AAJ: Someone who is mentioned a lot as having influenced you is Errol Garner and that's well documented, but what about Earl Hines?

AJ: Earl was an orchestral influence, not so much pianistically. The pianistic influence was more Art Tatum, Errol Garner and Nat King Cole, not particularly in that order but in any order you choose. They were equally influential.

AAJ: Many musicians—from Duke Ellington through John Coltrane and up to Brad Mehldau today—have spoken of the difficulty of ending a song; the start is no problem and making your way through the song is no problem but they talk of the difficulty in ending a song. Is that something you can relate to?

AJ: I have no difficulty starting or ending a song; my compositions dictate themselves. There are an abundant number of ways to do that but I adopt a certain form that happens to be my signature form, you know, certain endings that no one uses but me.

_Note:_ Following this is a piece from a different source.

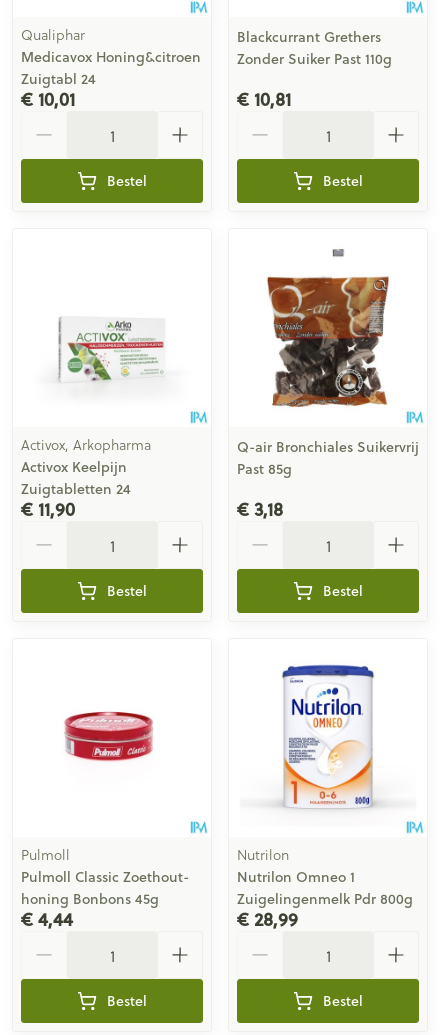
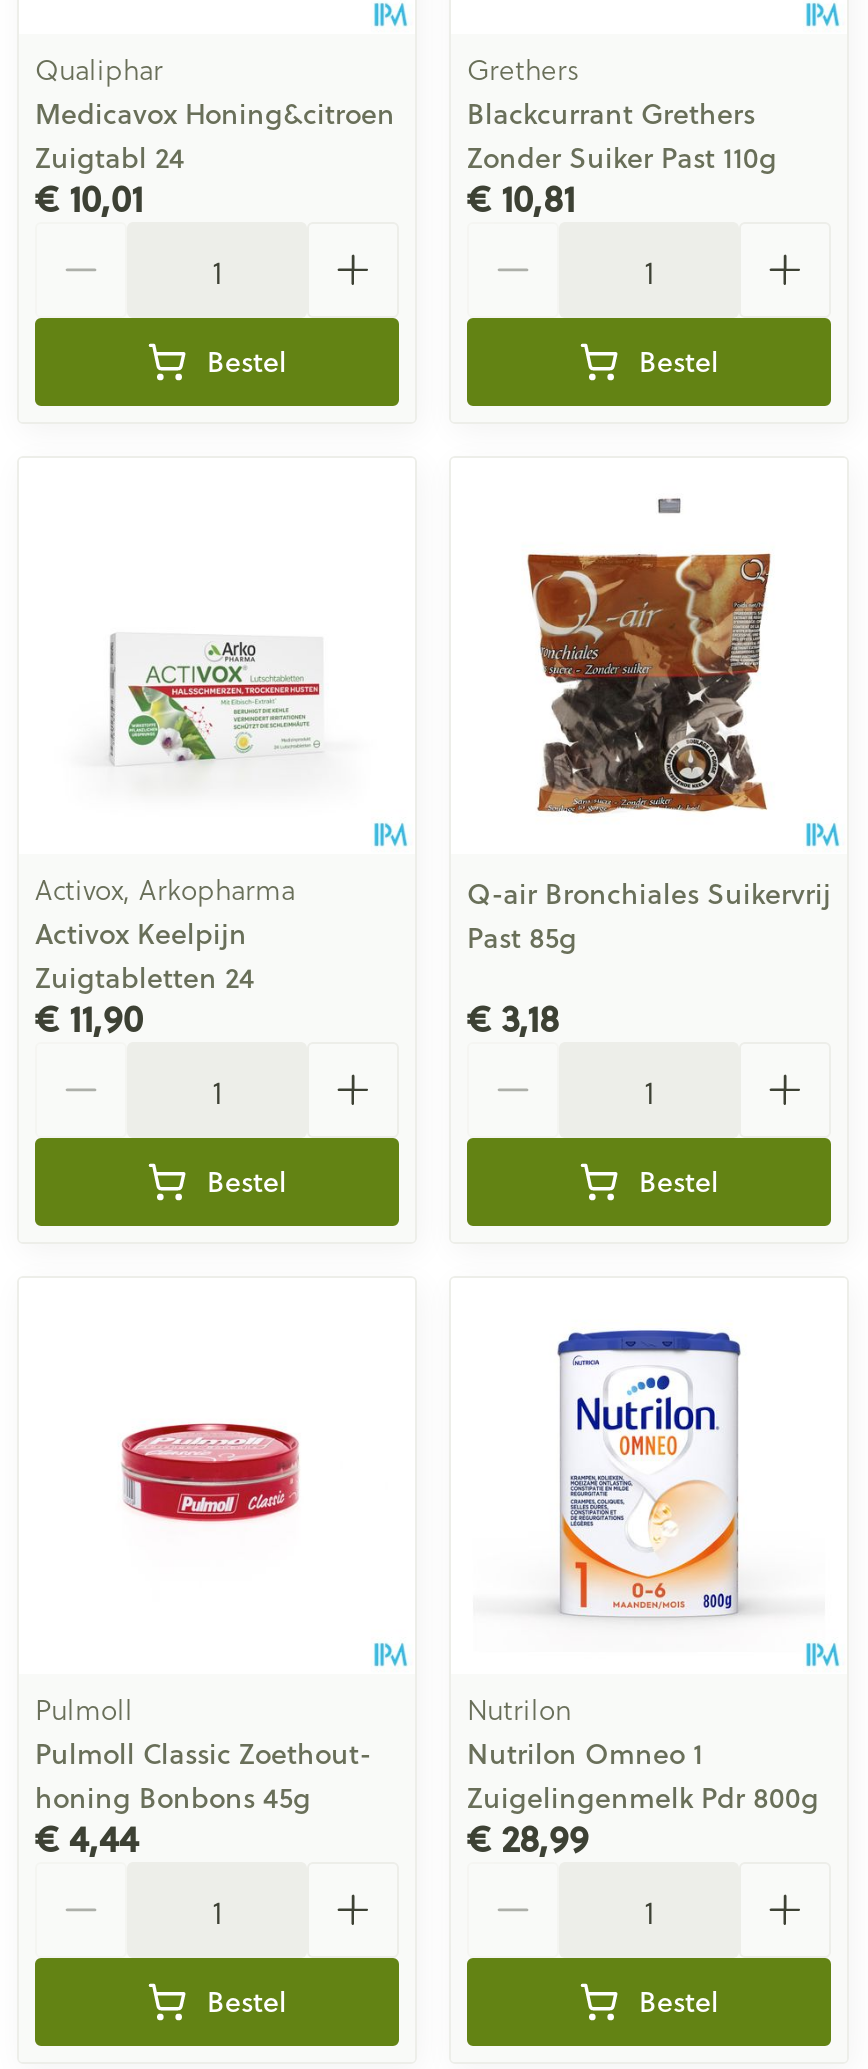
moved down: Blackcurrant Grethers | Zonder Suiker Past 110g

+ Grethers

My difficulty these days is finding the time to write, what with your blackberries and blueberries and computers and iPods and all this junk they have; if you can extract yourself from all that you have no problems with endings [laughs].

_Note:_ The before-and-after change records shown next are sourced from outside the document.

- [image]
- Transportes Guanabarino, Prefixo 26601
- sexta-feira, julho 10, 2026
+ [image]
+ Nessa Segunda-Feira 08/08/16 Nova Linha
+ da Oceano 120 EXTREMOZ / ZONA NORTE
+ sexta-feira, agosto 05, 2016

AAJ: On A Quiet Time the percussionist, Manolo Badrena, makes a big impact; you've worked with him a lot over the years, what do you like in particular about his playing?

AJ: Manolo is a remarkable player, that's why he was with Weather Report and Joe Zawinul, one of the great pianists, composers and orchestrators to say the least, for 32 years.

AAJ: Do you tell him exactly what you want, or does he bring his own thing to the mix?

AJ: He recorded with me years and years ago. He knows what to do. I have certain things I specialize in and he affords me the opportunity to exhibit my specialty as he's a great listener.

AAJ: You were using congas over fifty years ago, weren't you?

AJ: That is correct. I've been using percussionists for years. There were only two people who used percussion early on and that was me and Dizzy Gillespie. I used to have a group with percussion, bass and piano. It wasn't always guitar or drums. I've been tinkering with and working with percussion for years and years. It's not anything new.

I had a guitarist, another Pittsburgher, Ray Crawford, and he was mimicked by Barney Kessel and Herb Ellis and a lot of others, and he used to get a conga effect on the frets of his guitar on my early recordings, so everybody started imitating Ray Crawford. We've always employed some sort of percussive effects one way or the other, but I was working with actual congas years and years ago.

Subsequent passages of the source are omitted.